Brief - Begin your transcription at the line containing "margin-top: 35px ->" and continue it, word for word, to the final line below. Include only those lines and skip the pictures.

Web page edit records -
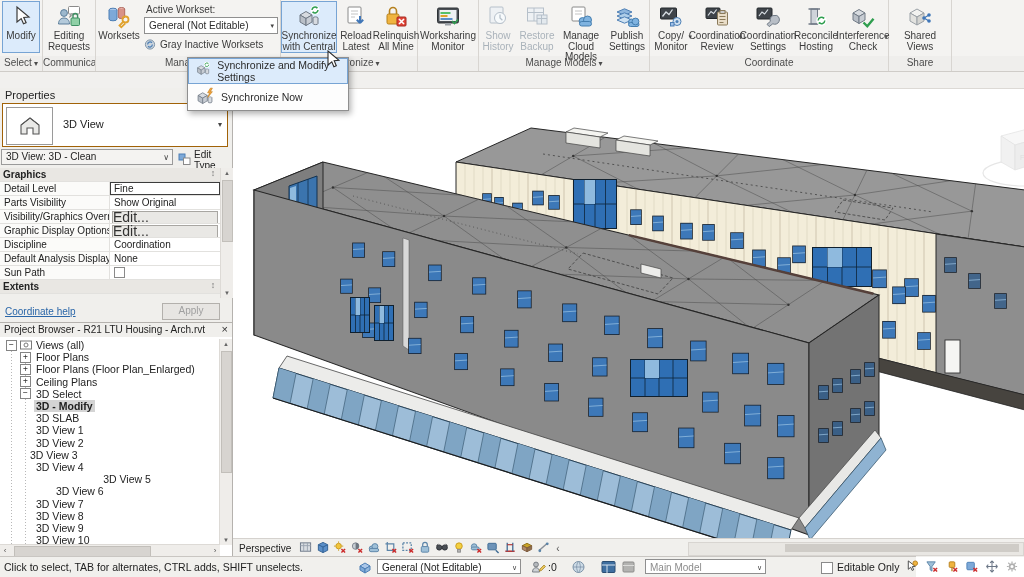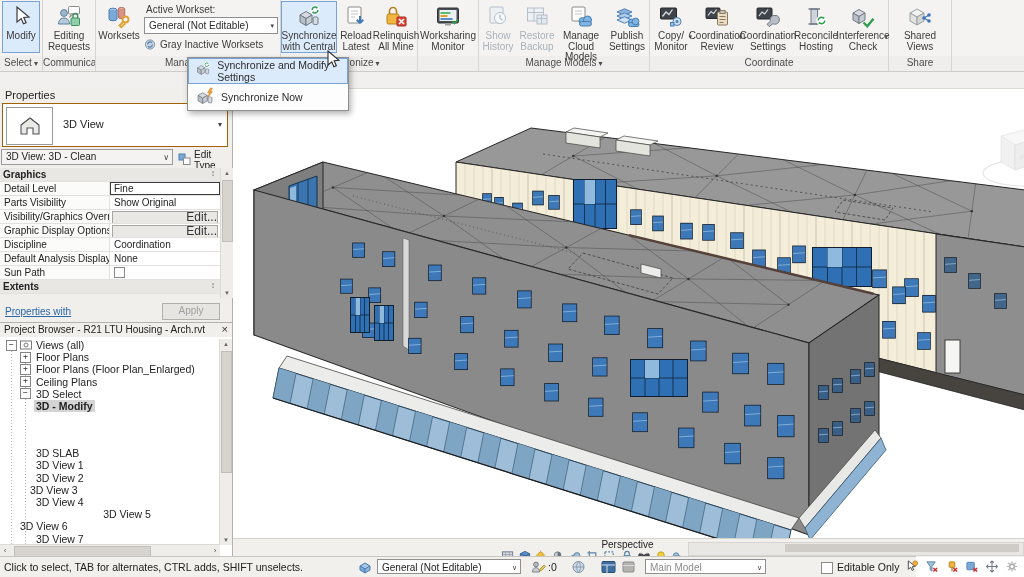"Edit..." .pbtn { font-size: 12px -> 14px; text-align: right -> left }
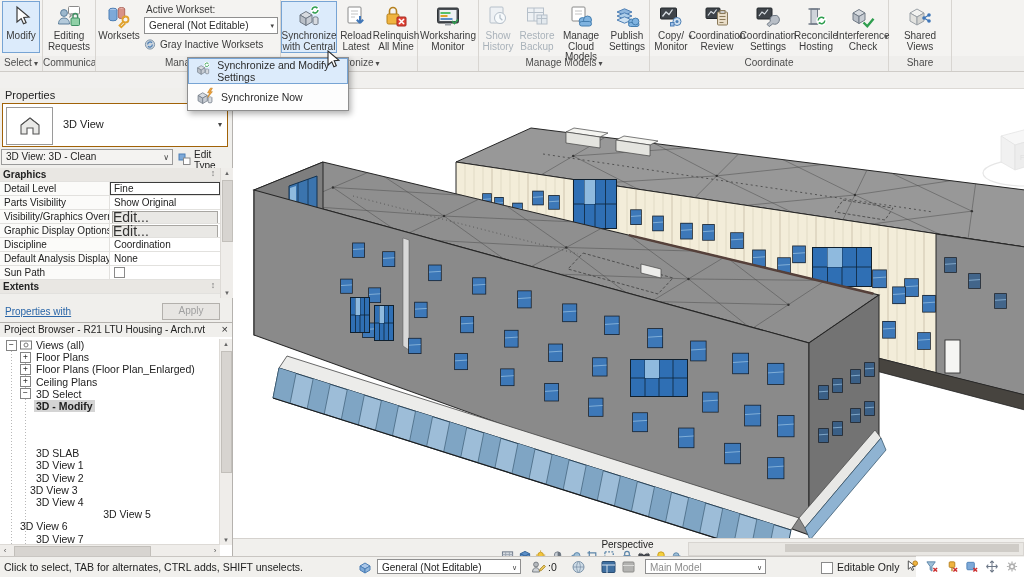"Properties with" a.plink { text: Properties with -> Coordinate help }
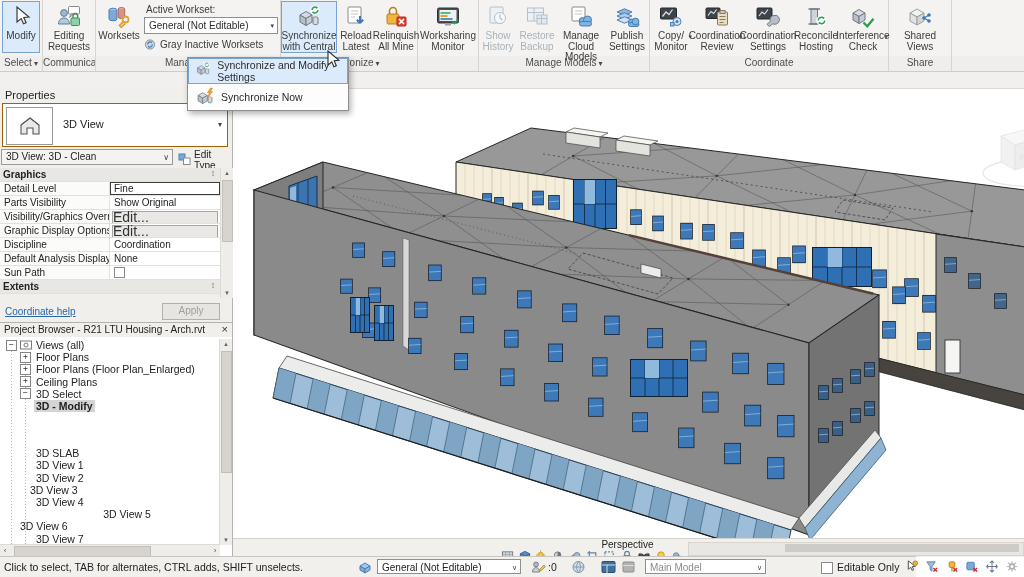"3D SLAB" div.trow { margin-top: 35px -> none }
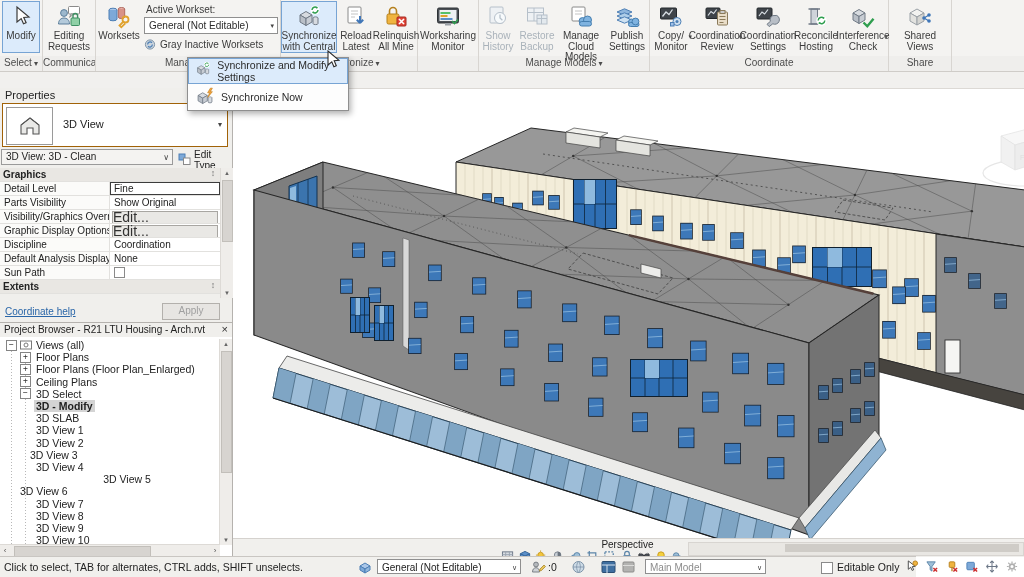"3D View 6" div.trow { padding-left: 18px -> 54px }
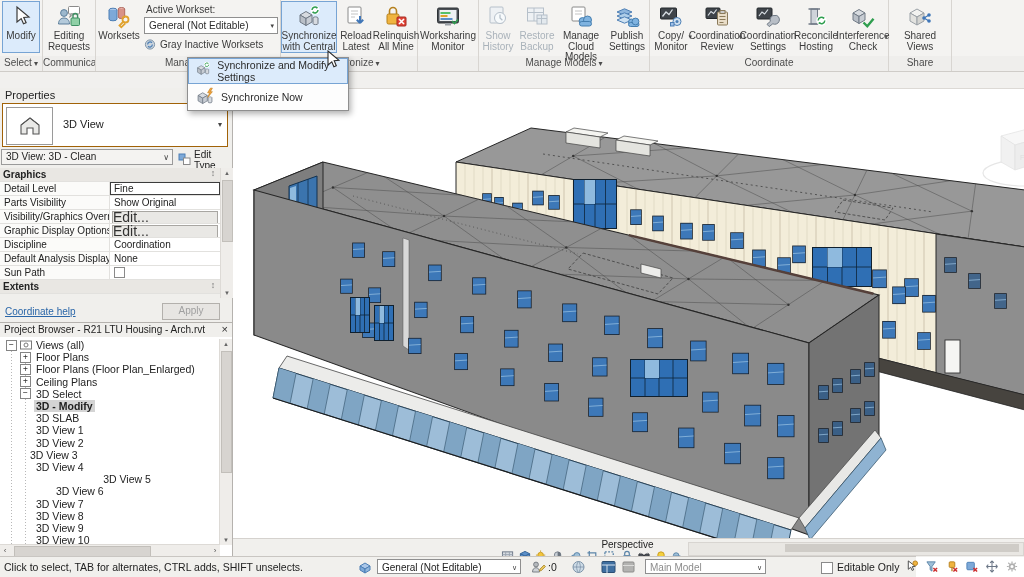"Perspective" .viewbar { flex-direction: column -> none }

Response -
"3D SLAB" div.trow { margin-top: 35px -> none }
"3D View 6" div.trow { padding-left: 18px -> 54px }
"Perspective" .viewbar { flex-direction: column -> none }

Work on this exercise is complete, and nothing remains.